Source: Neurology, February 28, 2012; 78(9):658-64.
Research: Higher dietary intake and circulating levels of docosahexaenoic acid (DHA) and eicosapentaenoic acid (EPA) have been related to a reduced risk for dementia, but the pathways underlying this association remain unclear. Researchers examined the cross-sectional relation of red blood cell (RBC) fatty acid levels to subclinical imaging and cognitive markers of dementia risk in a middle-aged to elderly community-based cohort. They related RBC DHA and EPA levels in dementia-free Framingham Study participants (1575; 854 women, age 67 or older) to performance on cognitive tests and to volumetric brain MRI, with serial adjustments for age, sex and education, additionally for APOE ε4 and plasma homocysteine (model B), and also for physical activity and body mass index (model C), or for traditional vascular risk factors (model D).
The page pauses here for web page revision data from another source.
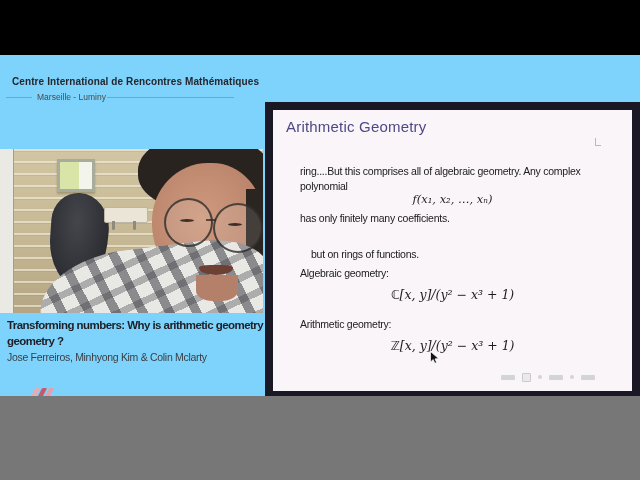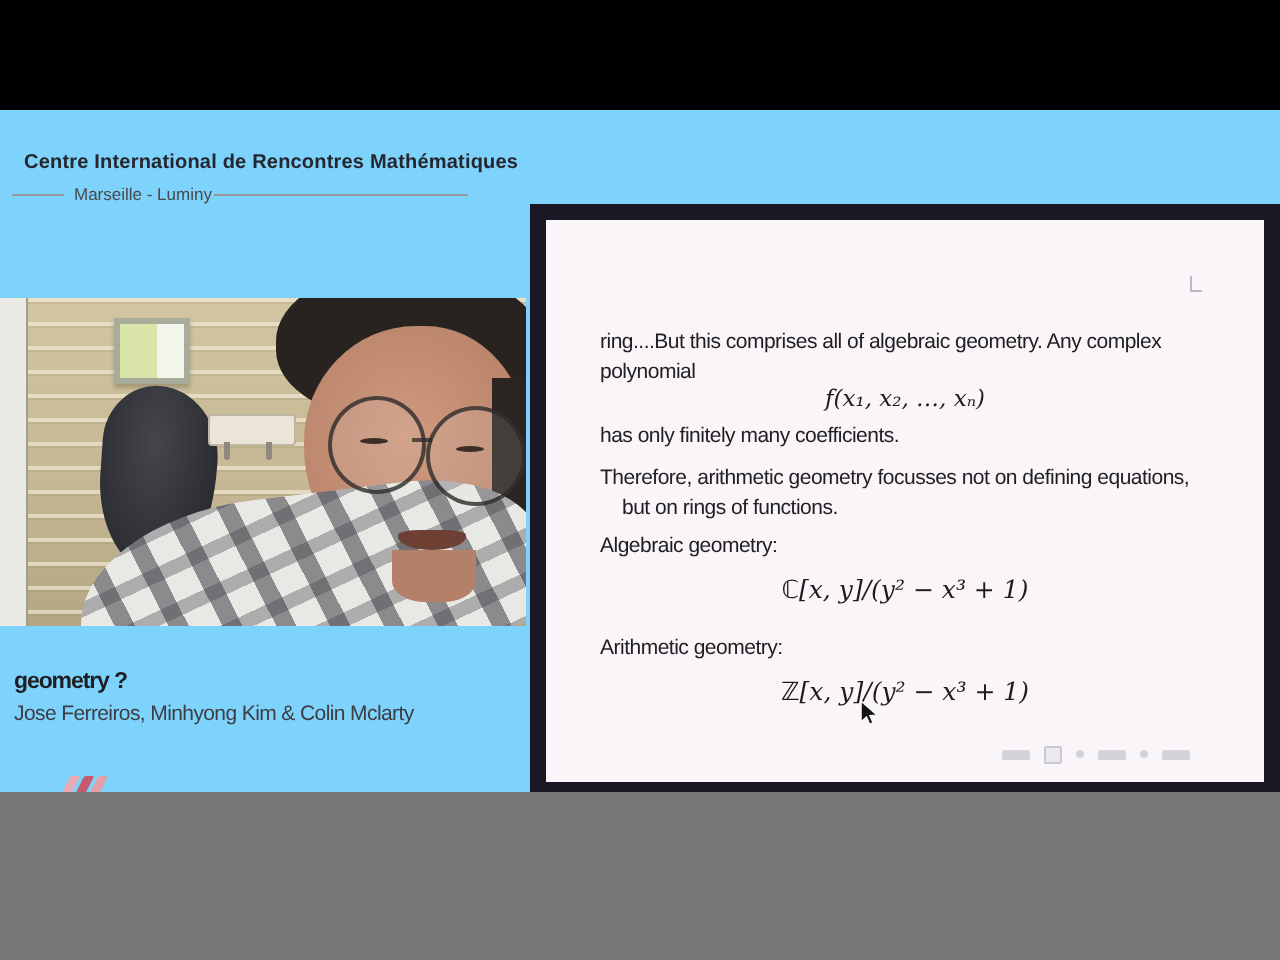--- a/index.html
+++ b/index.html
@@ -115,40 +115,41 @@
     <div class="abs" id="shirt"></div>
     <div class="abs" id="neck"></div>
     <div class="abs lens" id="lens-l"></div>
     <div class="abs lens" id="lens-r"></div>
     <div class="abs" id="glasses-bridge"></div>
     <div class="abs" id="eye-l"></div>
     <div class="abs" id="eye-r"></div>
     <div class="abs" id="mouth"></div>
   </div>
 
+  <div class="abs" id="talk-t1">Transforming numbers: Why is arithmetic geometry</div>
   <div class="abs" id="talk-t2">geometry ?</div>
   <div class="abs" id="talk-authors">Jose Ferreiros, Minhyong Kim &amp; Colin Mclarty</div>
 
   <div class="abs" id="logo">
     <div class="stripe" id="stripe-1"></div>
     <div class="stripe" id="stripe-2"></div>
     <div class="stripe" id="stripe-3"></div>
     <span id="logo-text">CIRM</span>
   </div>
 
   <div class="abs" id="slide">
+    <div class="abs" id="slide-title">Arithmetic Geometry</div>
     <div class="abs" id="pointer-ghost"></div>
 
     <div class="abs sline" id="p1l2">ring....But this comprises all of algebraic geometry. Any complex</div>
     <div class="abs sline" id="p1l3">polynomial</div>
 
     <div class="abs math" id="f1">f(x₁, x₂, …, xₙ)</div>
 
     <div class="abs sline" id="p2">has only finitely many coefficients.</div>
-    <div class="abs sline" id="p3l1">Therefore, arithmetic geometry focusses not on defining equations,</div>
     <div class="abs sline" id="p3l2">but on rings of functions.</div>
 
     <div class="abs sline" id="lab-alg">Algebraic geometry:</div>
     <div class="abs math" id="f2">ℂ[x, y]/(y² − x³ + 1)</div>
 
     <div class="abs sline" id="lab-ari">Arithmetic geometry:</div>
     <div class="abs math" id="f3">ℤ[x, y]/(y² − x³ + 1)</div>
 
     <div class="abs" id="cursor">
       <svg width="10" height="13" viewBox="0 0 10 13">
Results: Participants with RBC DHA levels in the lowest quartile (Q1) when compared to others (Q2-4) had lower total brain and greater white matter hyperintensity volumes. Participants with lower DHA and omega 3 index (RBC DHA+EPA) levels (Q1 vs. Q2-4) also had lower scores on tests of visual memory, executive function and abstract thinking in model A, the results remaining significant in all models.